Letter to the Editor: Jean-François Boittin -- The Transatlantic Early Warning System: a Red Herring     Print Email

David Aaron's article on "Communicating - and Failing to - Across the Atlantic," in your spring issue, suggests a wrong answer to a real question.

The question is real: the multiplication of conflicts, some with a very high profile, strains the relationship. Let me suggest, though, that these conflicts are a direct consequence of the massive trade and investment flows that cross the Atlantic daily, in what is now already a Transatlantic common market, with few residual tariffs and barriers, not very different from the situation that exists between the states of the United States.

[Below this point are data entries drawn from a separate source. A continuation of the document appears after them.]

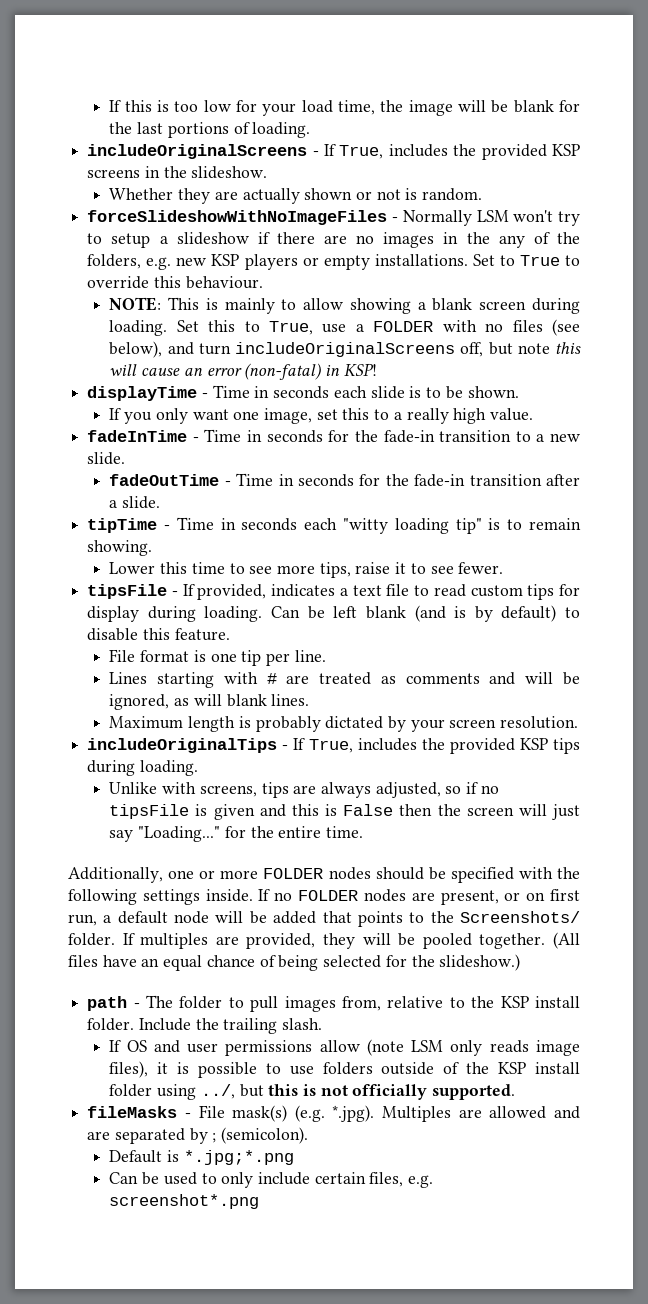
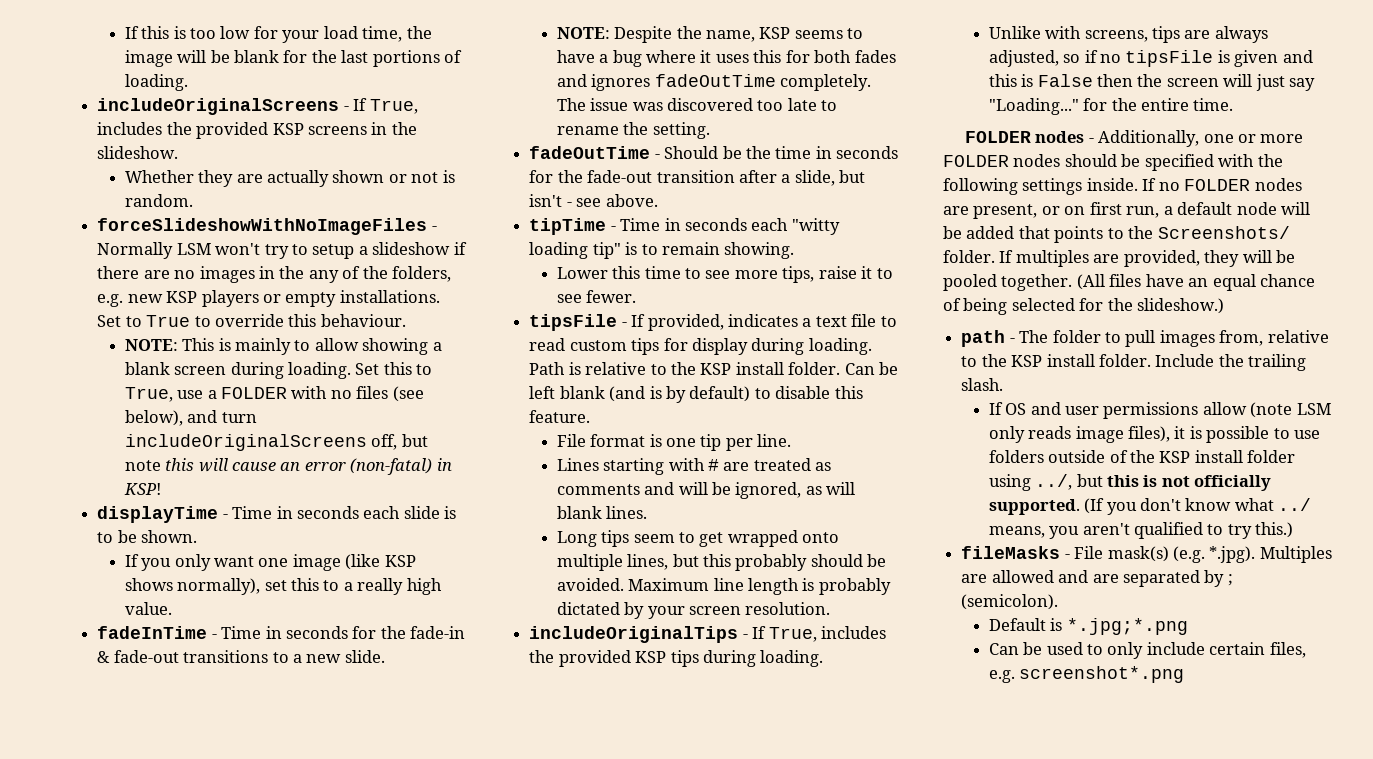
[263,408,312,424] image, -> [292,554,416,571] [124,578,261,595] image (like KSP shows normally),
[439,430,512,442] transition -> [97,650,269,663] & fade-out transitions
[109,473,466,487] fadeOutTime - Time in seconds for the fade-in -> [556,26,864,43] [556,50,896,67] [556,74,872,91] [556,98,838,111] [556,122,710,139] [529,146,899,159] [529,170,653,183] NOTE: Despite the name, KSP seems to have a bug where it uses this for both fades and ignores fadeOutTime completely. The issue was discovered too late to rename the setting. // fadeOutTime - Should be the time in seconds for the fade-out
[122,496,161,509] slide. -> [794,170,866,186] [529,194,658,207] slide, but isn't - see above.
(263, 614) none -> [529,362,841,375] Path is relative to the KSP install folder.
[109,716,184,729] Maximum -> [556,530,840,547] [556,554,887,571] [556,578,744,591] Long tips seem to get wrapped onto multiple lines, but this probably should be avoided. Maximum line
(363, 832) none -> [964,131,1094,143] FOLDER nodes -
(516, 1092) none -> [1084,498,1312,515] [988,522,1294,539] (If you don't know what ../ means, you aren't qualified to try this.)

It is true that the differences in culture - in the largest sense - may here and there complicate the management of these conflicts. I would strongly

suggest, however, that, to solve that problem, the last thing we need is yet another Transatlantic structure or a so-called Transatlantic early warning system:

  • There are already too many Transatlantic fora, where officials from both sides can meet: the sheer number of these leftovers from past initiatives deprives them of any visibility, and it would be better to get rid of a few rather than to create yet another one.
  • Proceedings in the European Union are totally transparent, especially to U.S. representatives in Brussels. In the well-publicized case of aircraft hushkits, it is public knowledge that officials were simply caught asleep and misread the potential difficulties created by the directive.
  • One can only suppose then that Mr. Aaron's suggestion is slightly different. He wants the United States to become member of the European club without paying the dues, i.e. to be able to modify or veto a proposal on a par with member states that sit in the Council of Ministers, one of the EU's two legislative bodies. That is a difficult proposition, at least till the EU gets the right to veto bills before the U.S. Congress or the legislatures of individual states.

 

This article was published in European Affairs: Volume number I, Issue number IV in the Fall of 2000.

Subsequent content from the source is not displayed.